+++ SOURCE INFORMATION +++

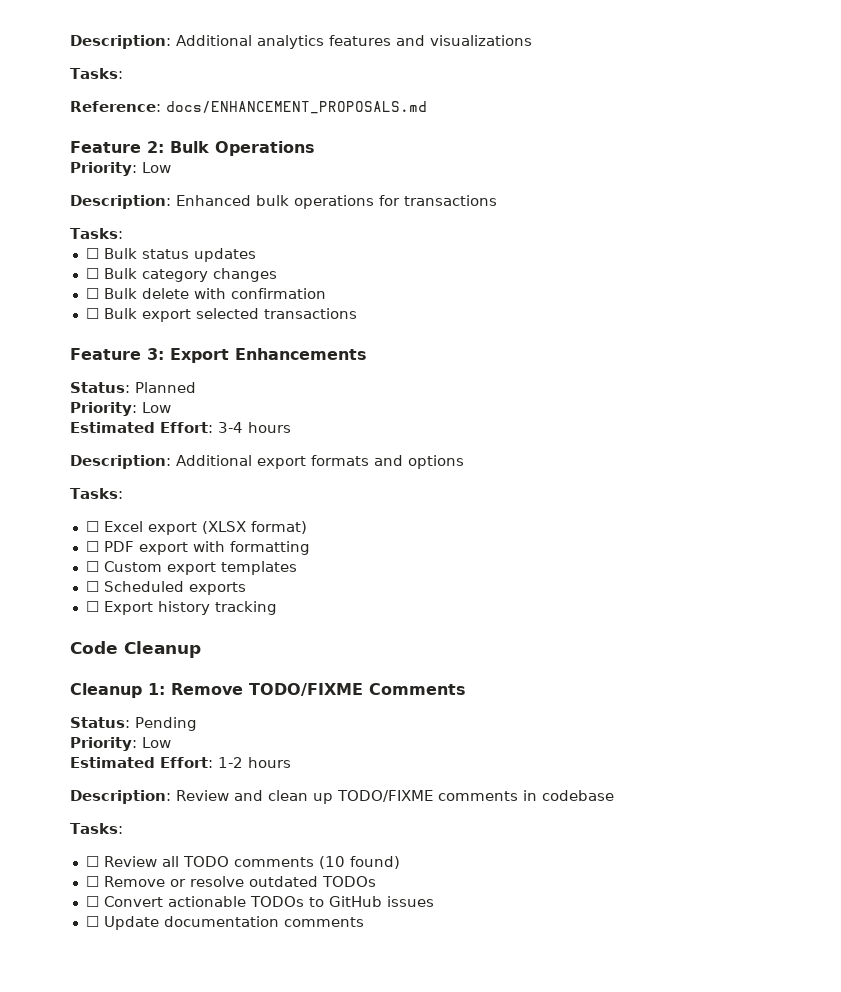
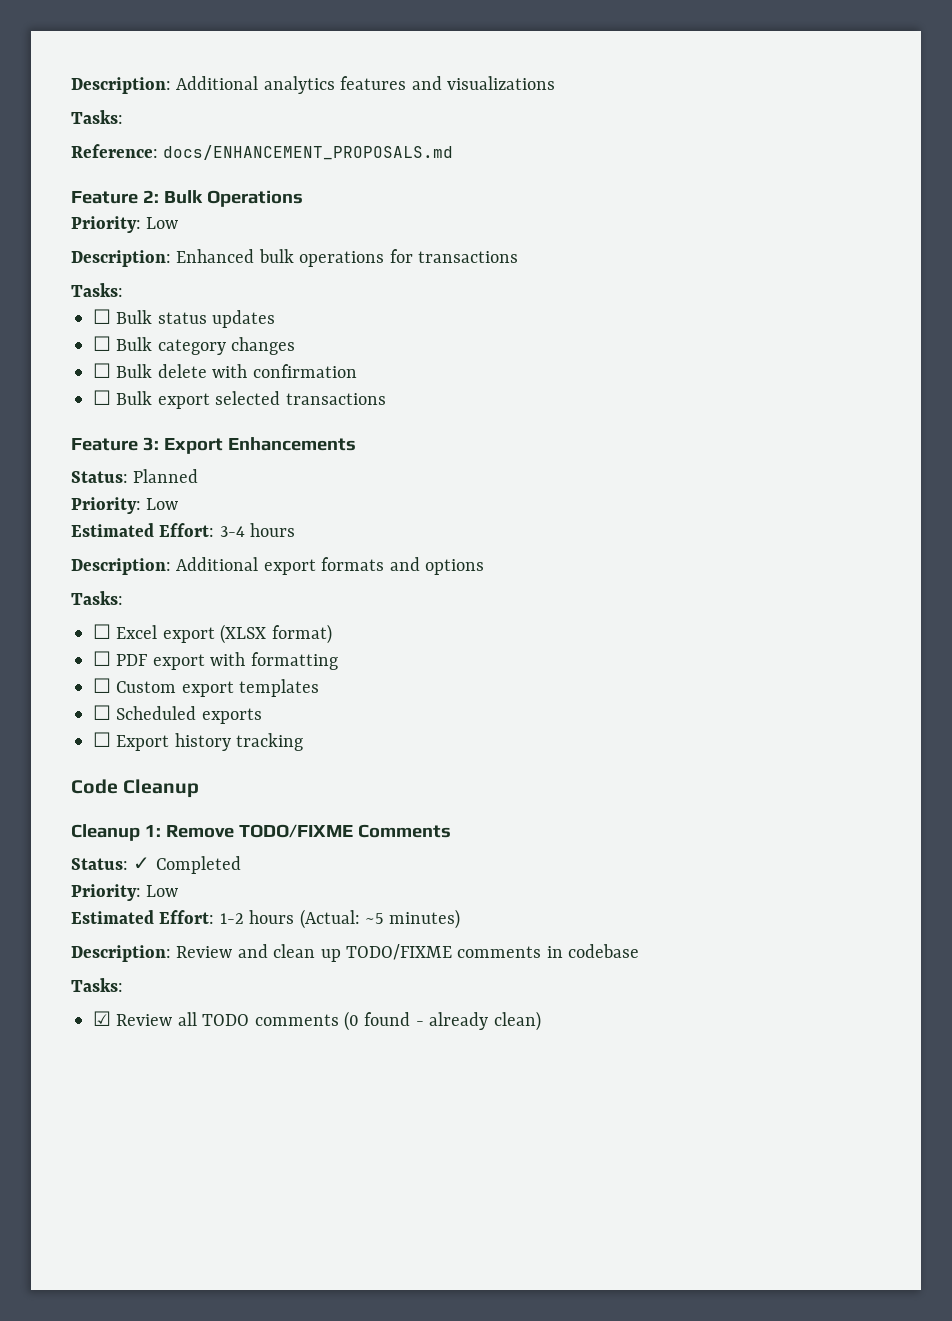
- Status: Pending
+ Status: ✓ Completed
- Estimated Effort: 1-2 hours
+ Estimated Effort: 1-2 hours (Actual: ~5 minutes)
- ☐ Review all TODO comments (10 found)
- ☐ Remove or resolve outdated TODOs
- ☐ Convert actionable TODOs to GitHub issues
- ☐ Update documentation comments
+ ☑ Review all TODO comments (0 found - already clean)

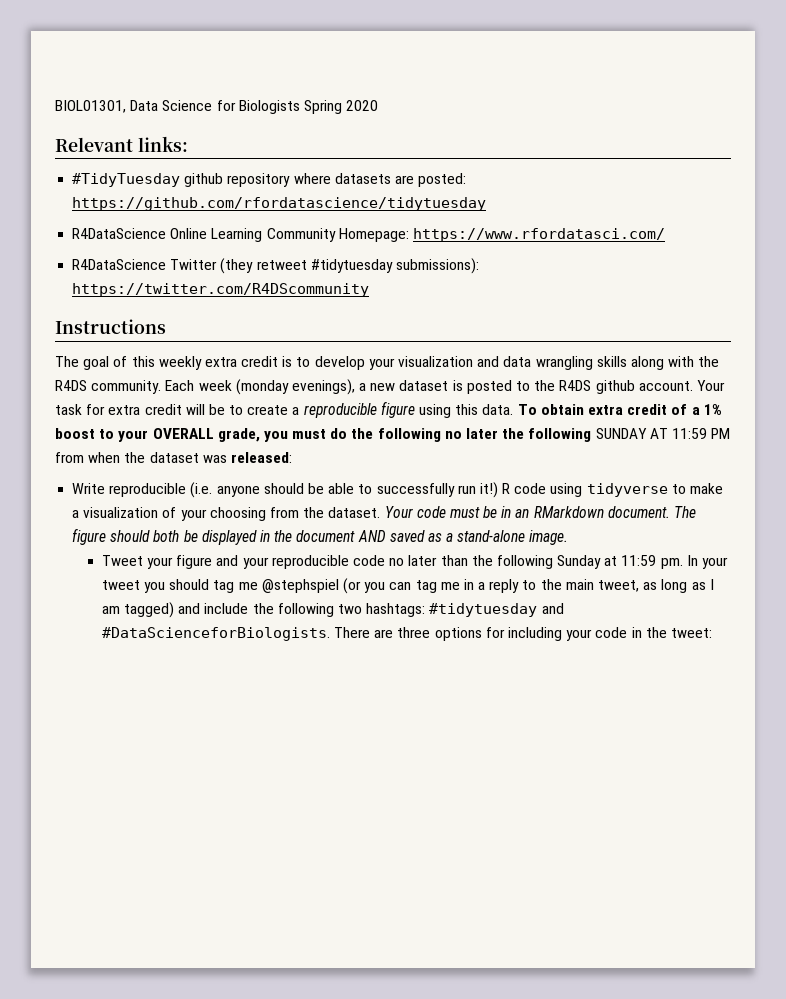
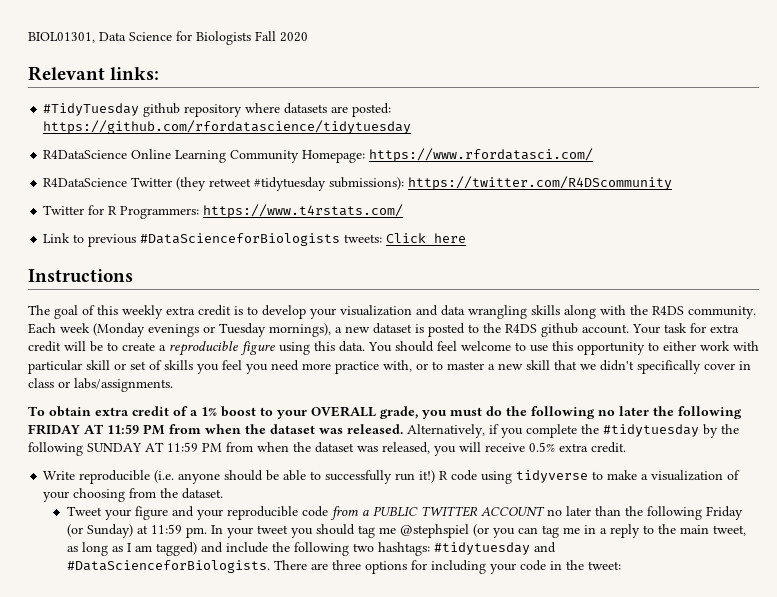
- BIOL01301, Data Science for Biologists Spring 2020
+ BIOL01301, Data Science for Biologists Fall 2020
+ Twitter for R Programmers: https://www.t4rstats.com/
+ Link to previous #DataScienceforBiologists tweets: Click here
- Each week (monday evenings), a new dataset is posted to the R4DS github account.
+ Each week (Monday evenings or Tuesday mornings), a new dataset is posted to the R4DS github account.
- Your task for extra credit will be to create a reproducible figure using this data. To obtain extra credit of a 1% boost to your OVERALL grade, you must do the following no later the following SUNDAY AT 11:59 PM from when the dataset was released:
+ Your task for extra credit will be to create a reproducible figure using this data. You should feel welcome to use this opportunity to either work with particular skill or set of skills you feel you need more practice with, or to master a new skill that we didn't specifically cover in class or labs/assignments.
+ To obtain extra credit of a 1% boost to your OVERALL grade, you must do the following no later the following FRIDAY AT 11:59 PM from when the dataset was released. Alternatively, if you complete the #tidytuesday by the following SUNDAY AT 11:59 PM from when the dataset was released, you will receive 0.5% extra credit.
- Your code must be in an RMarkdown document. The figure should both be displayed in the document AND saved as a stand-alone image.
- Tweet your figure and your reproducible code no later than the following Sunday at 11:59 pm.
+ Tweet your figure and your reproducible code from a PUBLIC TWITTER ACCOUNT no later than the following Friday (or Sunday) at 11:59 pm.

+++

WORK INSTRUCTION:
From the line that contains "class or labs/assignments." through the last line of the records above, copy every line exactly and leave out the rest.

SOLUTION FOR THIS EXERCISE:
+ Your task for extra credit will be to create a reproducible figure using this data. You should feel welcome to use this opportunity to either work with particular skill or set of skills you feel you need more practice with, or to master a new skill that we didn't specifically cover in class or labs/assignments.
+ To obtain extra credit of a 1% boost to your OVERALL grade, you must do the following no later the following FRIDAY AT 11:59 PM from when the dataset was released. Alternatively, if you complete the #tidytuesday by the following SUNDAY AT 11:59 PM from when the dataset was released, you will receive 0.5% extra credit.
- Your code must be in an RMarkdown document. The figure should both be displayed in the document AND saved as a stand-alone image.
- Tweet your figure and your reproducible code no later than the following Sunday at 11:59 pm.
+ Tweet your figure and your reproducible code from a PUBLIC TWITTER ACCOUNT no later than the following Friday (or Sunday) at 11:59 pm.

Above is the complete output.